EXERCISE PROMPT: Filter the material, keeping only lines with the word "四日市南".
─── SUPPLIED DATA
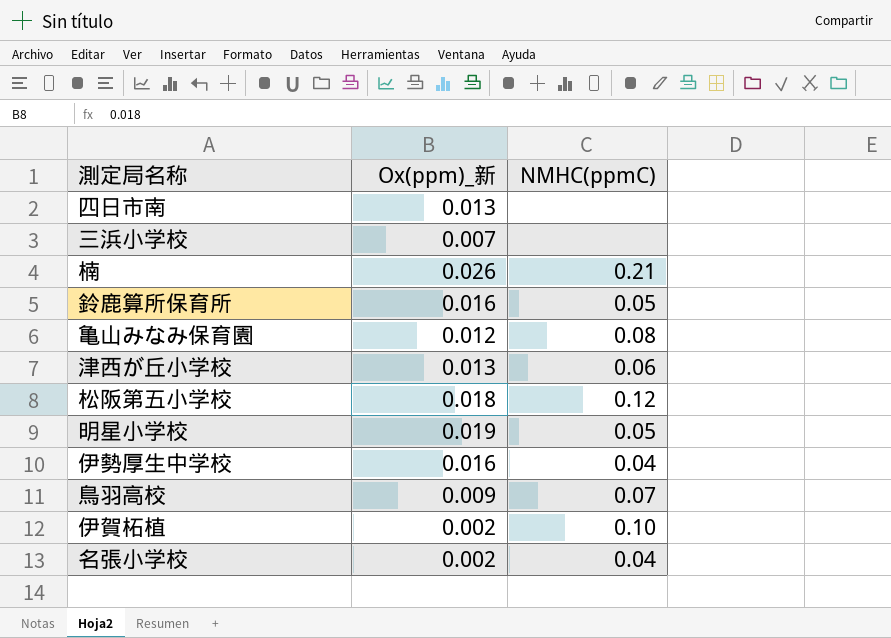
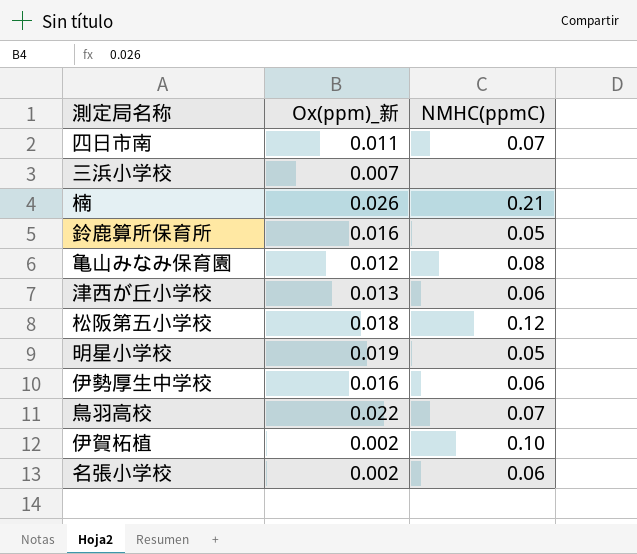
四日市南 | Ox(ppm)_新: 0.013 -> 0.011
四日市南 | NMHC(ppmC): none -> 0.07
伊勢厚生中学校 | NMHC(ppmC): 0.04 -> 0.06
鳥羽高校 | Ox(ppm)_新: 0.009 -> 0.022
名張小学校 | NMHC(ppmC): 0.04 -> 0.06

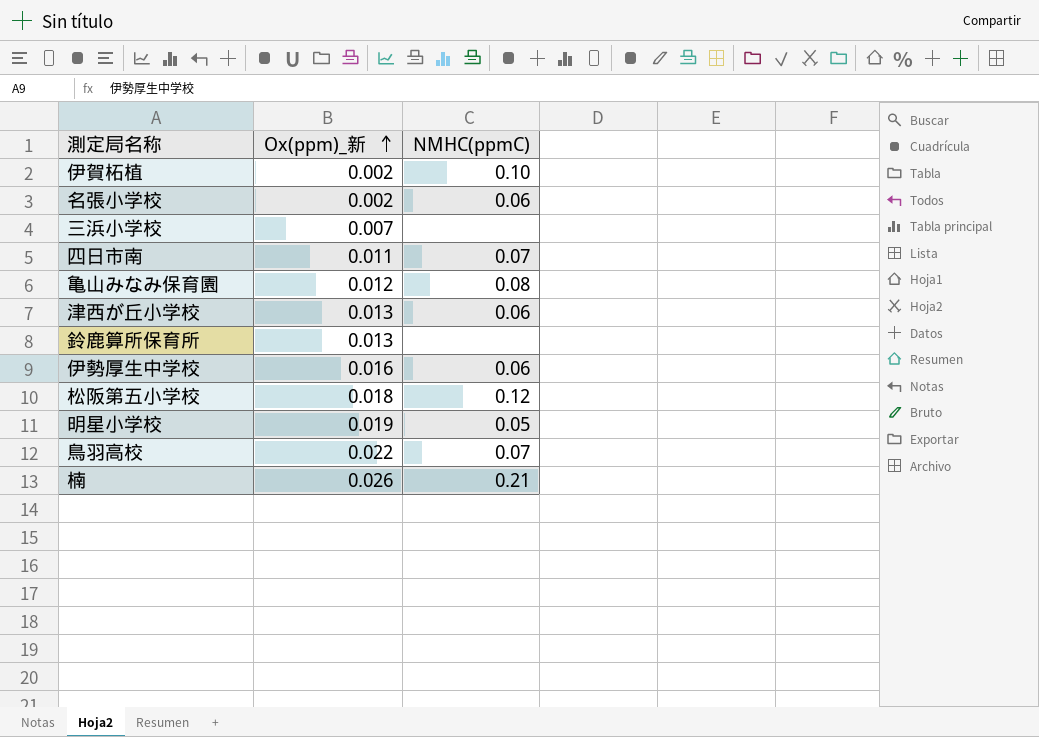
row order: none -> Ox(ppm)_新 ascending
鈴鹿算所保育所 | Ox(ppm)_新: 0.016 -> 0.013
鈴鹿算所保育所 | NMHC(ppmC): 0.05 -> none

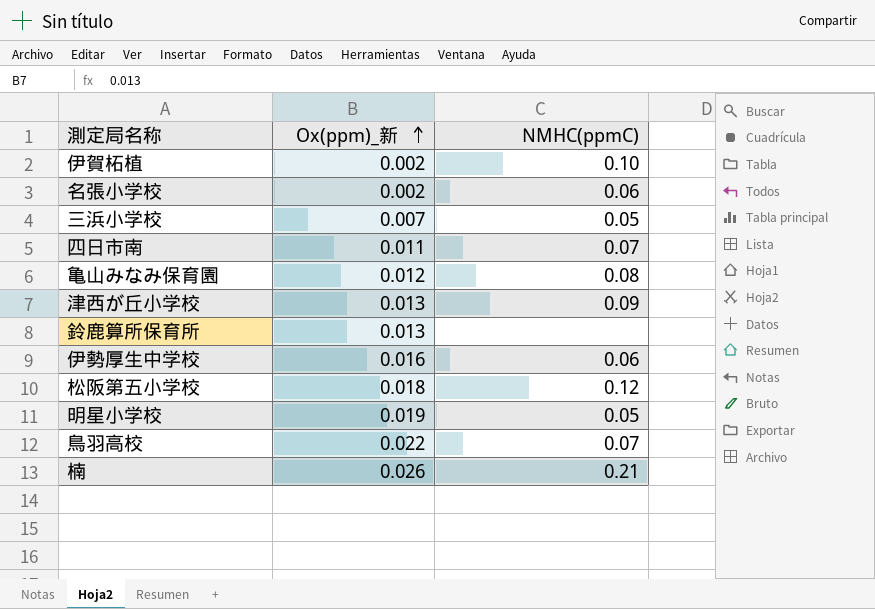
三浜小学校 | NMHC(ppmC): none -> 0.05
津西が丘小学校 | NMHC(ppmC): 0.06 -> 0.09

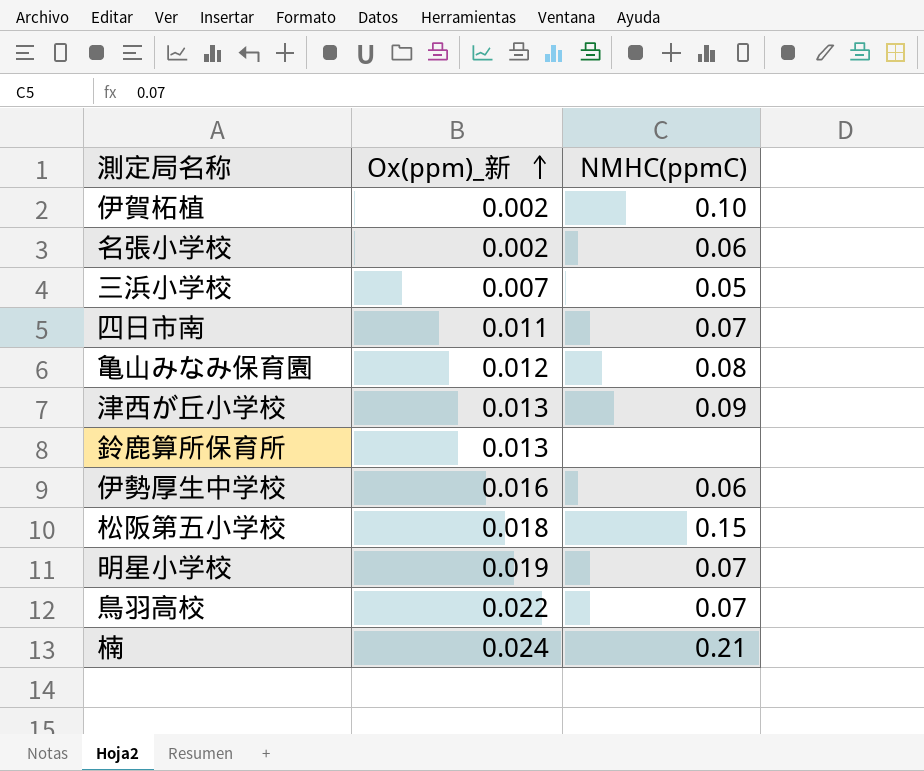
松阪第五小学校 | NMHC(ppmC): 0.12 -> 0.15
明星小学校 | NMHC(ppmC): 0.05 -> 0.07
楠 | Ox(ppm)_新: 0.026 -> 0.024

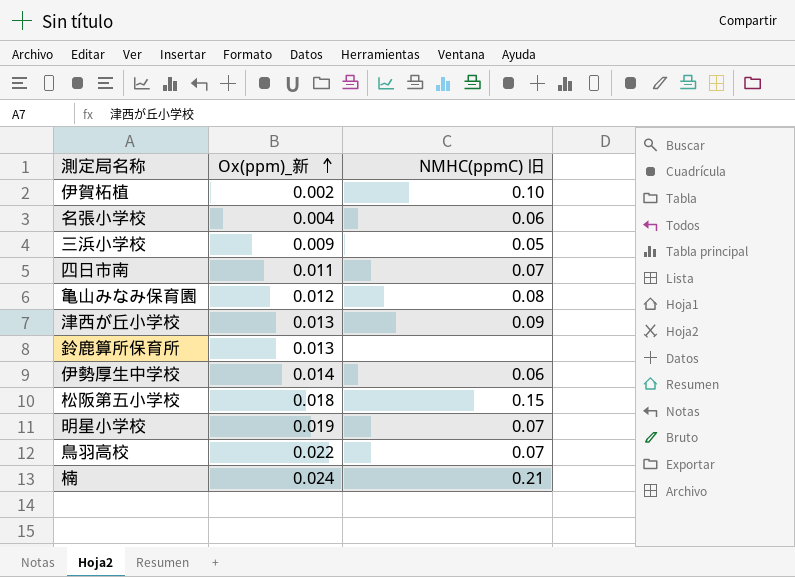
column name: NMHC(ppmC) -> NMHC(ppmC) 旧
名張小学校 | Ox(ppm)_新: 0.002 -> 0.004
三浜小学校 | Ox(ppm)_新: 0.007 -> 0.009
伊勢厚生中学校 | Ox(ppm)_新: 0.016 -> 0.014

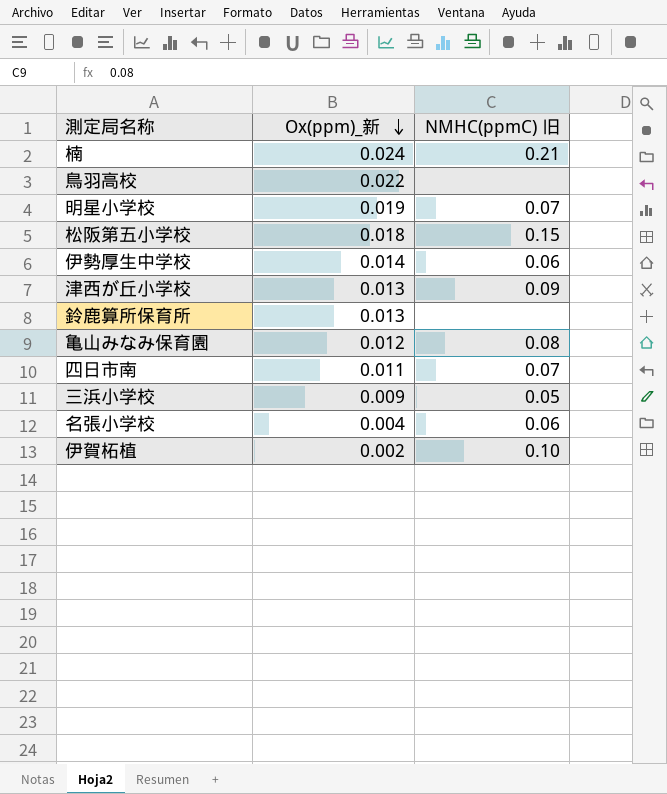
row order: Ox(ppm)_新 ascending -> Ox(ppm)_新 descending
鳥羽高校 | NMHC(ppmC) 旧: 0.07 -> none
──────
RESULT OF THE EXERCISE:
四日市南 | Ox(ppm)_新: 0.013 -> 0.011
四日市南 | NMHC(ppmC): none -> 0.07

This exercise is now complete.